I cook from my head. Over time you get a feel for what herbs and spices go with each other and go with which meats/fish/veg. We keep a store cupboard of we add to meat and veg to make it tasty. My DH needs a recipe and thinks its bonkers to substitute things. We do meal plan but more of a 'whats our protien that night plan'

Livpool · 01/08/2020 19:16

I'm like you OP - but I enjoy cooking and am relatively competent.

My DH would prefer to follow a recipe

Runbitchrun · 01/08/2020 19:18

I have maybe 3-4 things I can cook without a recipe. Everything else, I use a recipe. Despite cooking near enough every night for the last 13 years, my brain just doesn’t work that way that I can improvise and come up with substitutes and amounts without a recipe. I mean, I could cook basic meat and veg stuff til the cows come home, but as I like to try different stuff, I need some help with that.

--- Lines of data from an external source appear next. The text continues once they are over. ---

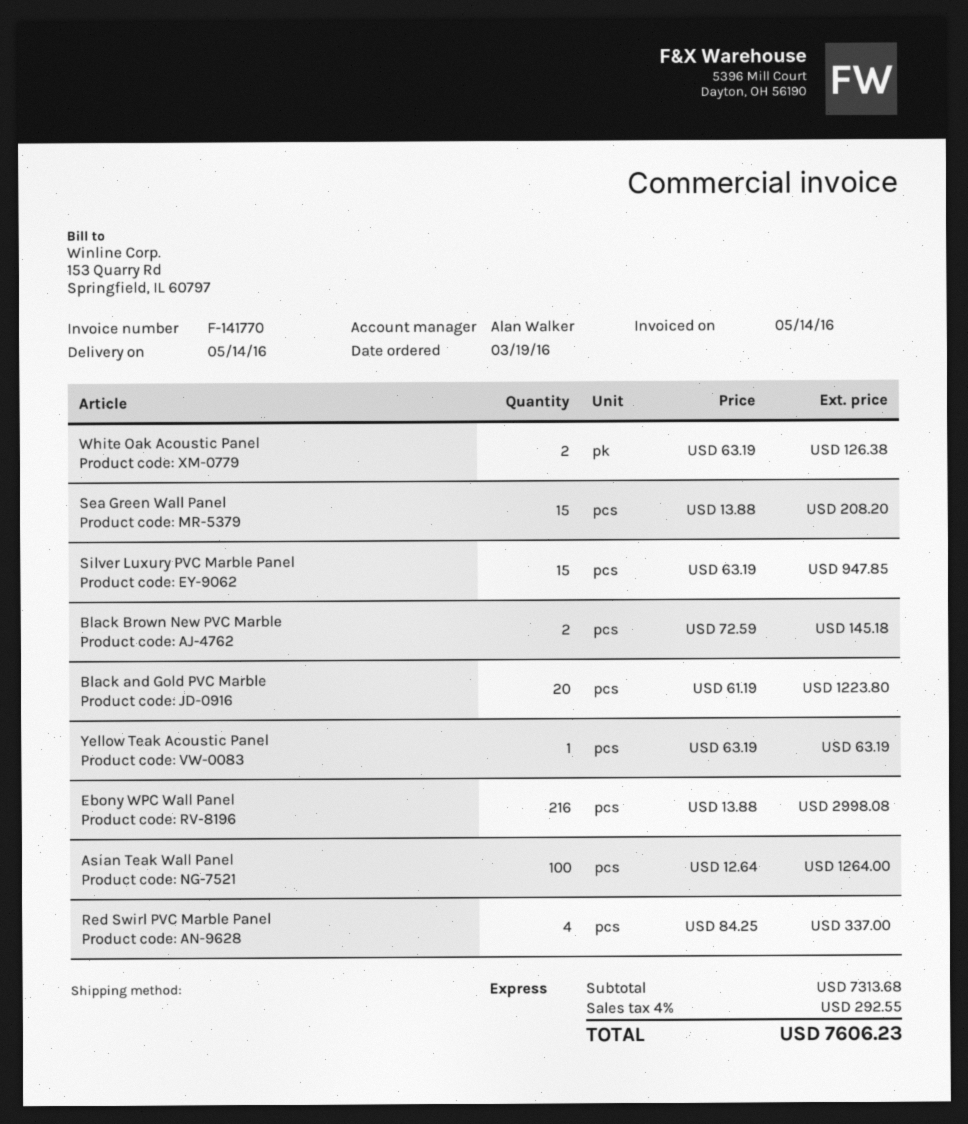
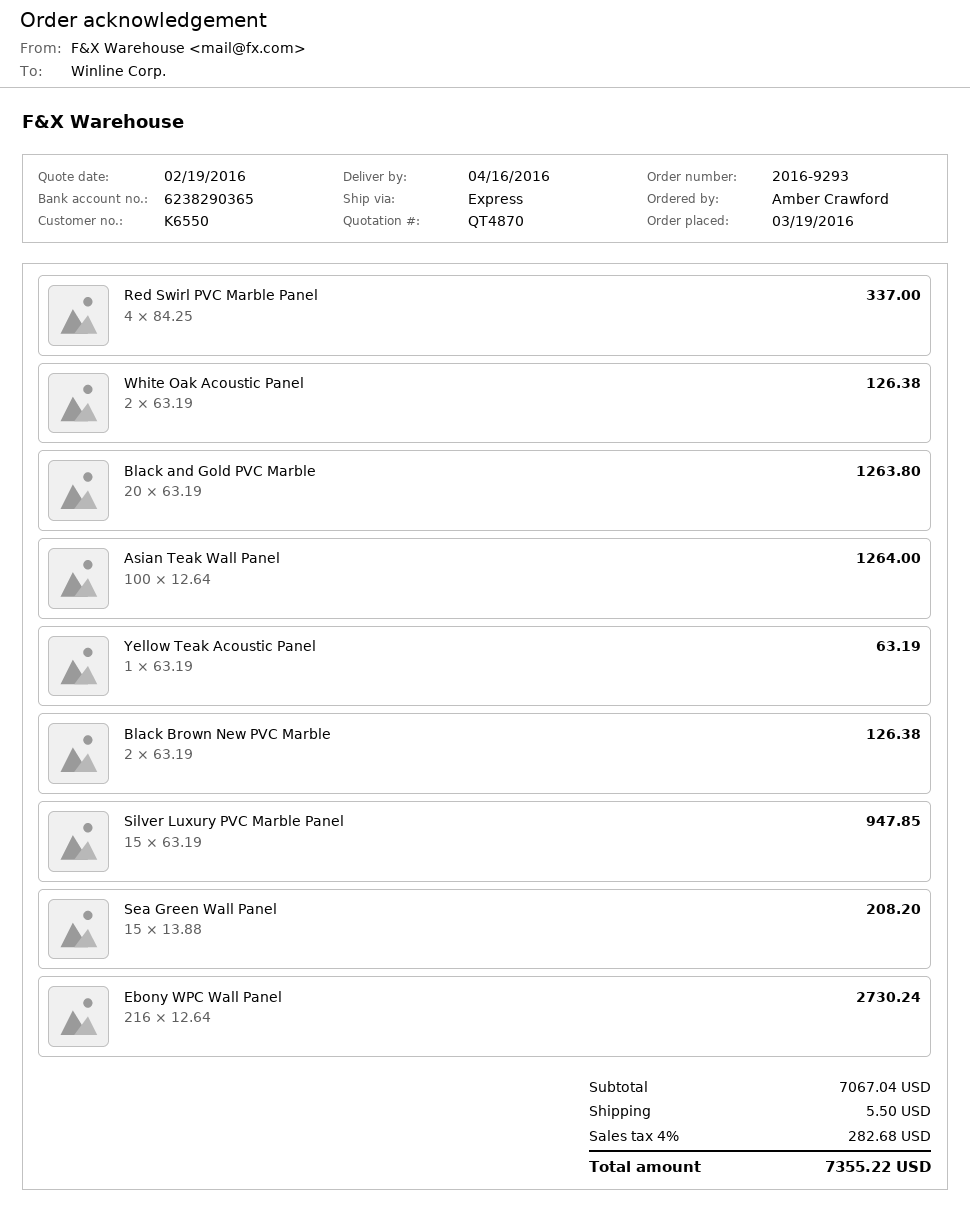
delivery date: 2016-05-14 -> 2016-04-16
Black Brown New PVC Marble: 2 x 72.59 = 145.18 -> 2 x 63.19 = 126.38
Black and Gold PVC Marble: 20 x 61.19 = 1223.80 -> 20 x 63.19 = 1263.80
Ebony WPC Wall Panel: 216 x 13.88 = 2998.08 -> 216 x 12.64 = 2730.24
subtotal: 7313.68 -> 7067.04
shipping: none -> 5.50
tax: 4% = 292.55 -> 4% = 282.68
total: 7606.23 -> 7355.22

QueenCT · 01/08/2020 19:23

Depends
New stuff and baking I use a recipe
Once I've cooked something a few times then it's freestyle. So ragu, cottage pie, beef stew, pasta things, most chicken stuff I wouldn't use a recipe for

crazycanuck · 01/08/2020 19:28

Either way is fine, whatever works and gets the job done. I do a mix of both but leaning on the recipe side. I have a friend who thinks she’s a superior human because she does it the way you do, actually would mock my using recipes. Yet she always raved about what I cooked when they came over for dinner.

corythatwas · 01/08/2020 19:29

We do a mixture. We can both cook from scratch but now that we are not quite so strapped for cash we are trying to branch out a bit and try more different styles of cookery. We are also still quite keen to avoid waste so don't keep more perishables than will definitely get eaten, and have limited time for either shopping or dithering about what to cook.

LakieLady · 01/08/2020 19:29

Starters and mains I tend to wing it, some of my greatest successes have been complete inventions, but I can't bake without a recipe and most puddings I use a recipe for, too.

But then I don't often cook puddings, tbh, unless it's something easy like a crumble or rice pudding. And then it's usually to use up stuff, especially rice pudding, when I've got cream left over from something else.

GrumpyHoonMain · 01/08/2020 19:31

The thing is, a lot of the dishes you’ve mentioned require precision to be done properly. And I think that’s the difference. Anyone can chuck a few things together and call it a curry, but the people who follow the recipes (and only experiment once they are masters) produce something truly special.